Дом стоял на косогоре в окружении высоченных тополей. Когда налетал ветер, деревья скрипели, а я боялась, что при сильном порыве какое-нибудь из них обязательно обрушится на наш дом. До сих пор у меня в ушах стоит скрип мощных стволов, я будто снова вижу их зловещее раскачивание. Стоит только закрыть глаза, и перед моим внутренним взором возникают их колышущиеся из стороны в сторону верхушки на фоне высокого неба. Дедушка не разделял моих страхов, говорил, что дом построен крепко, а деревья растут здесь, наверное, целый век. Они пережили много бурь и шквалистых ветров за эти годы, а стоят, как стояли. Но я все-таки боялась, что придет день, когда ветер победит одного из этих исполинов — и темной глубокой ночью пирамидальный тополь, как подрубленный, рухнет на крышу нашего дома. В своей комнатке, расположенной наверху, я тревожно прислушивалась, как кряхтят старые стволы, и корчилась от страха, натягивая одеяло на голову.
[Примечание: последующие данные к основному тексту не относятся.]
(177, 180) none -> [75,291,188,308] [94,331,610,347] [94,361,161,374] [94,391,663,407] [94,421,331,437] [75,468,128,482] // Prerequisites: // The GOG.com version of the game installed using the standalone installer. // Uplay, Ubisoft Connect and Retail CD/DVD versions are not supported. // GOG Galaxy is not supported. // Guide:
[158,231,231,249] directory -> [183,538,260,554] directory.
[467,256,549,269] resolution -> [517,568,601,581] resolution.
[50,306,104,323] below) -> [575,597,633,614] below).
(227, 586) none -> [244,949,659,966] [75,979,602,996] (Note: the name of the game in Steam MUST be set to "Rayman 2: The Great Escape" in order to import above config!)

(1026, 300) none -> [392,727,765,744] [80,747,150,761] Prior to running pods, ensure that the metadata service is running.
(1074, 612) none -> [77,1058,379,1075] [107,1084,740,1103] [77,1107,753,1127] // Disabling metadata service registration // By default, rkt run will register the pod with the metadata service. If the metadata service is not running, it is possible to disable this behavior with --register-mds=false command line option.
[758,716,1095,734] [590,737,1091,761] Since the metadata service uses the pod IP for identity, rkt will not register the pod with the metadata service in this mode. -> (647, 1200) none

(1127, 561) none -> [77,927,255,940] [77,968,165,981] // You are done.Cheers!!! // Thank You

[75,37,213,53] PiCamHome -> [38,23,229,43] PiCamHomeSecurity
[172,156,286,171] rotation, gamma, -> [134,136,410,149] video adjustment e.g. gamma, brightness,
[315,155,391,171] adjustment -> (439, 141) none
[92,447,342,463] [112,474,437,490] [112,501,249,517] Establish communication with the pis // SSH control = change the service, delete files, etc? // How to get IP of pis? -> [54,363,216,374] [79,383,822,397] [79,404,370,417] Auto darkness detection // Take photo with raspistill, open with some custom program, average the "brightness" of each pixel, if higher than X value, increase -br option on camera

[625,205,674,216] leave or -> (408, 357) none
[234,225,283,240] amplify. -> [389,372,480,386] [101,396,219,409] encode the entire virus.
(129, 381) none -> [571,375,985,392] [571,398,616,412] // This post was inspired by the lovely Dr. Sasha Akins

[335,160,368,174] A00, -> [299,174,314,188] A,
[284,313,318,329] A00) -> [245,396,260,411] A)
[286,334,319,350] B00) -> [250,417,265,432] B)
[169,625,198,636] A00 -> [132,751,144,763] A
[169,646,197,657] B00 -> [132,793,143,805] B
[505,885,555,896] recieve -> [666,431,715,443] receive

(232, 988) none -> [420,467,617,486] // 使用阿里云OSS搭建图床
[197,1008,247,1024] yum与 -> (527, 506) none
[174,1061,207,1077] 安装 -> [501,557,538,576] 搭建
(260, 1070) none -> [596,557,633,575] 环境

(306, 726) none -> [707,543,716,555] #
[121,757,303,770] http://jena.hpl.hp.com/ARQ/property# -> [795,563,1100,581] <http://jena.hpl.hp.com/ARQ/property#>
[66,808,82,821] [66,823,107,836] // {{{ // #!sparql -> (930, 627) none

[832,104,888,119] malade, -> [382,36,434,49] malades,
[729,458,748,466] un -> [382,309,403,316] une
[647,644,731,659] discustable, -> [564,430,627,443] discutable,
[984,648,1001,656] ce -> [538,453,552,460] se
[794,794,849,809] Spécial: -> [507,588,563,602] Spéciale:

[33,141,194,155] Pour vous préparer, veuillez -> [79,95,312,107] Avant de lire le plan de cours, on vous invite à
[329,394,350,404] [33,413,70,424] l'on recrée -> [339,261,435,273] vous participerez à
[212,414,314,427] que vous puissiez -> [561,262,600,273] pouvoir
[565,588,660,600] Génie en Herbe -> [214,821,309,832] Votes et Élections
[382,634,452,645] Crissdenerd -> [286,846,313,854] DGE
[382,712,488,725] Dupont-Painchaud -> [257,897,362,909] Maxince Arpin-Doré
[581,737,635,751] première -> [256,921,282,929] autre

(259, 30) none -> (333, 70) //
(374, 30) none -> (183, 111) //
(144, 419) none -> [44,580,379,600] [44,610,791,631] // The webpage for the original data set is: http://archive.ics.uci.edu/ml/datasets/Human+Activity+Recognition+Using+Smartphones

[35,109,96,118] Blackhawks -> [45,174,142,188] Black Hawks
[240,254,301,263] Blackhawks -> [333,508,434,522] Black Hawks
Иногда пыталась молиться, как умела, и просила Бога, чтоб Он хранил наш несчастный дом и меня, ведь именно я должна была стать первой жертвой. Дедушка и мама спали внизу, а моя спаленка была под самой крышей, отделенная от нее тонким потолком. Днем вероятность остаться в живых была больше — я могла бы убежать, услышав шум падающего на крышу дерева, а вот ночью… Ночью я была приговорена к смерти. Тем более что обычно самые грозные бури начинались с наступлением темноты, а утихали только под утро. Ветер с бешенством рвал оконные фрамуги. Порой я не выдерживала и в ночной рубашке сбегала по лестнице вниз, в мамину спальню, где, рыдая, умоляла, чтобы она позволила мне остаться с ней до утра.